[Start of section]
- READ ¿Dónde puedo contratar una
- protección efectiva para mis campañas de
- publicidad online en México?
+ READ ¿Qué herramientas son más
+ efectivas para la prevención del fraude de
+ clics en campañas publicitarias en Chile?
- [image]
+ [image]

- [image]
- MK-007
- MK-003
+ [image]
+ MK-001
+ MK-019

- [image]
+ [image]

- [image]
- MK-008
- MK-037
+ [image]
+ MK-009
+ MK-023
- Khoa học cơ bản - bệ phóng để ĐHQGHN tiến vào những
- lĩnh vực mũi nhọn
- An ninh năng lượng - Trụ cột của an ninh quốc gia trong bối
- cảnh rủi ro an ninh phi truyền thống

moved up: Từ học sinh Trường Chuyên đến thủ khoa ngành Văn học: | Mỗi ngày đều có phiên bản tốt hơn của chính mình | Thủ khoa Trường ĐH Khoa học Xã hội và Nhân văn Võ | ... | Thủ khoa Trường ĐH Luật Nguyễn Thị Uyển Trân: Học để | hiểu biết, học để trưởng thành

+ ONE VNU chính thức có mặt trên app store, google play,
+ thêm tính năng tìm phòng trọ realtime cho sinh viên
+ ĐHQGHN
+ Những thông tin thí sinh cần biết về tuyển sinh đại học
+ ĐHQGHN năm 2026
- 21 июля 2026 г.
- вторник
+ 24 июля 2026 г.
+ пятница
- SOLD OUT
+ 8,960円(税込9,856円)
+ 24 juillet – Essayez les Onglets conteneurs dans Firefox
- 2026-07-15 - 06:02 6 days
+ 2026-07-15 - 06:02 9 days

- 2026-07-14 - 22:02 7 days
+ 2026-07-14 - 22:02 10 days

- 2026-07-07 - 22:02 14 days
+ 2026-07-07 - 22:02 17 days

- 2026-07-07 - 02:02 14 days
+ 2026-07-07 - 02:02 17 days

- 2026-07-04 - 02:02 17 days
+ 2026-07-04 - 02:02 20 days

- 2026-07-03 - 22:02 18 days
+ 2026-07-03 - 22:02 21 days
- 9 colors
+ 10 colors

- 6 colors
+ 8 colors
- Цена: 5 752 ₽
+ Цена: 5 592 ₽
[End of section]
### PROBLEM STATEMENT
Using the material above, gather every line that includes "days".

### WRITTEN RESPONSE
- 2026-07-15 - 06:02 6 days
+ 2026-07-15 - 06:02 9 days
- 2026-07-14 - 22:02 7 days
+ 2026-07-14 - 22:02 10 days
- 2026-07-07 - 22:02 14 days
+ 2026-07-07 - 22:02 17 days
- 2026-07-07 - 02:02 14 days
+ 2026-07-07 - 02:02 17 days
- 2026-07-04 - 02:02 17 days
+ 2026-07-04 - 02:02 20 days
- 2026-07-03 - 22:02 18 days
+ 2026-07-03 - 22:02 21 days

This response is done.